I believe that is considered an active check, which is where I was going to look at. I am also considering writing an OPNsense template, that would show the application components running on an OPNsense firewall.
Quote from: spetrillo on December 06, 2023, 07:45:29 PM
I believe that is considered an active check, which is where I was going to look at. I am also considering writing an OPNsense template, that would show the application components running on an OPNsense firewall.
Yes, you can do that. Anything you can script you can use as an active check, just send the results of the script the stdout.
A word of warning, you have to be careful with scripted active checks. The old saying in Quantum Physics "To monitor a quantum phenomenon is to change it" also holds true with monitoring a computer system. You can seriously impact performance if your active check is called to often.
A few version back in Zabbix the SQL template used active checks and if you just accepted the default 1 minute item interval it would bring your SQL server to its knees! That was a hard lesson learned!

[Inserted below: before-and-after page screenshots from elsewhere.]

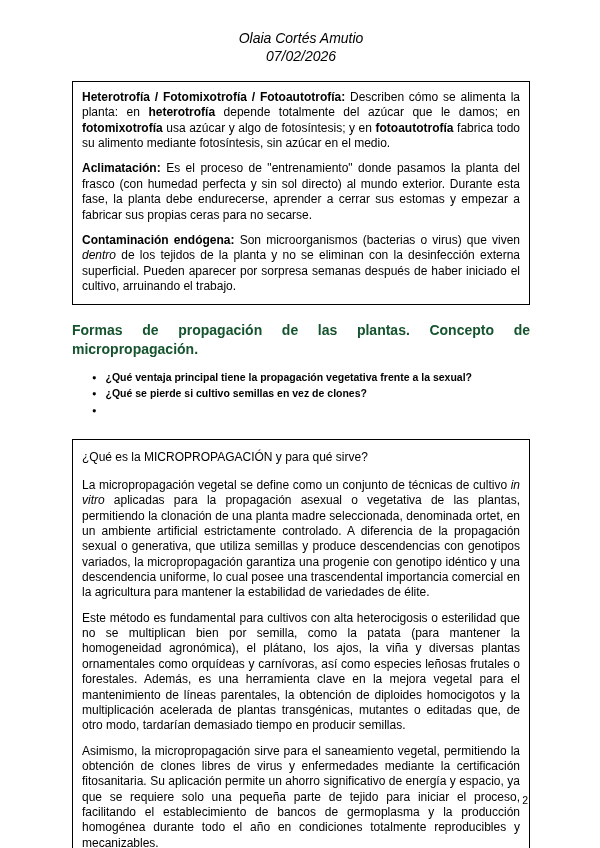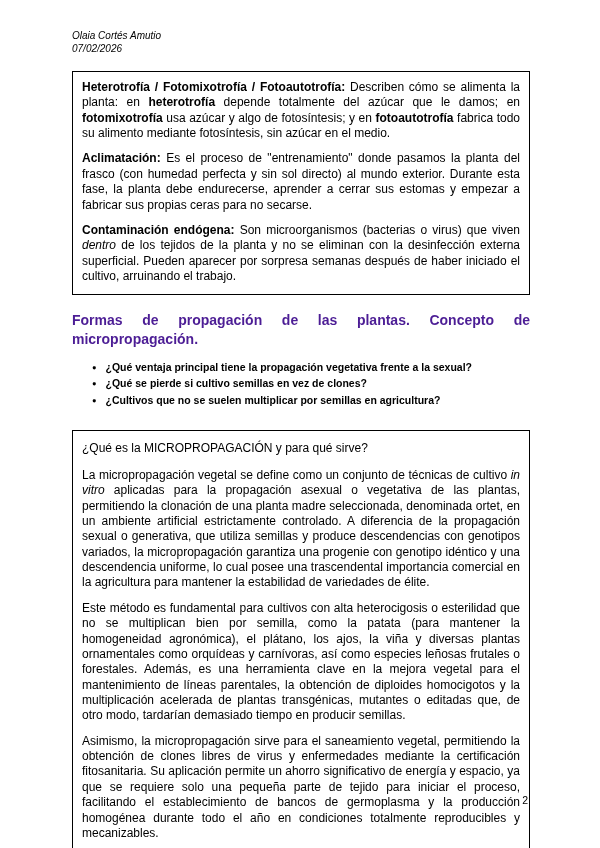"Olaia Cortés Amutio" .doc-header { font-size: 10px -> 14px; text-align: left -> center }
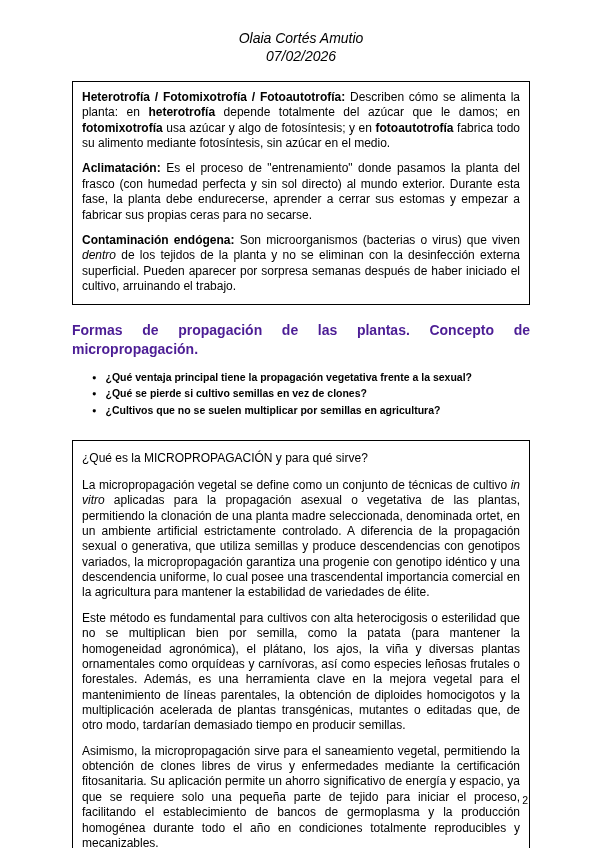"Formas de propagación de las" .section-heading { color: #4c1d95 -> #14532d }
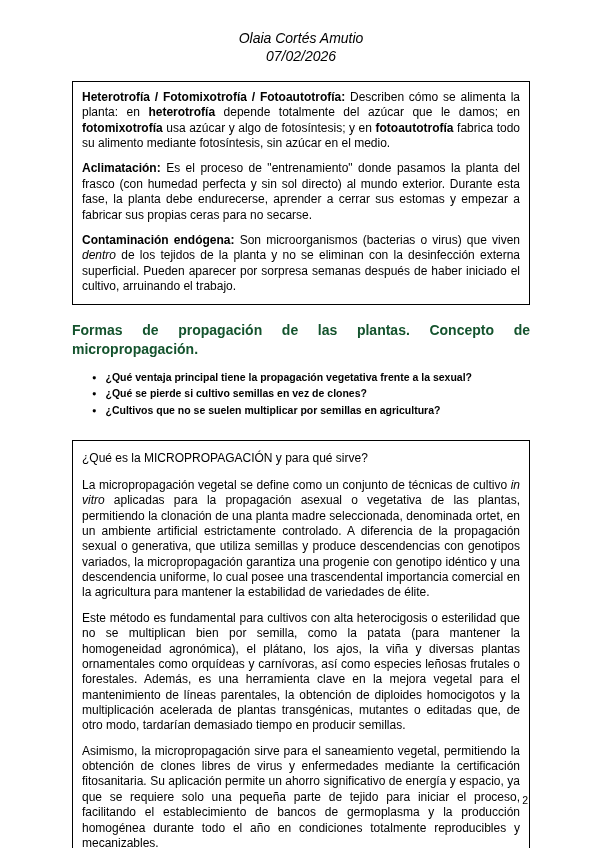"¿Cultivos que no se suelen" span { html: <span>¿Cultivos que no se suelen multiplicar por semillas en agricultura?</span> -> none }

Quote from: Patrick M. Hausen on December 06, 2023, 09:23:11 AM
Quote from: cliffwilliams44 on December 06, 2023, 01:54:32 AM
OPNsense is FreeBSD, there is a zabbix client for freeBSD. It's not available as a package from the GUI [...]
os-zabbix-agent, os-zabbix6-agent, and os-zabbix64-agent are all available right in System > Firmware > Plugins.
I currently have os-zabbix64-agent installed. If I were to replace that with os-zabbix-agent , will I then automagically get an updated version when 'os-zabbix7-agent' is released?
In other words: which version of zabbix-agent does os-zabbix-agent represent?
Quote from: Evert on June 11, 2024, 09:56:39 AM
Quote from: Patrick M. Hausen on December 06, 2023, 09:23:11 AM
Quote from: cliffwilliams44 on December 06, 2023, 01:54:32 AM
OPNsense is FreeBSD, there is a zabbix client for freeBSD. It's not available as a package from the GUI [...]
os-zabbix-agent, os-zabbix6-agent, and os-zabbix64-agent are all available right in System > Firmware > Plugins.
I currently have os-zabbix64-agent installed. If I were to replace that with os-zabbix-agent , will I then automagically get an updated version when 'os-zabbix7-agent' is released?
I dont think so but I could be wrong. v7 agents and proxies for OPNsense are being developed and I would expect them to be available with the next OPNsense update.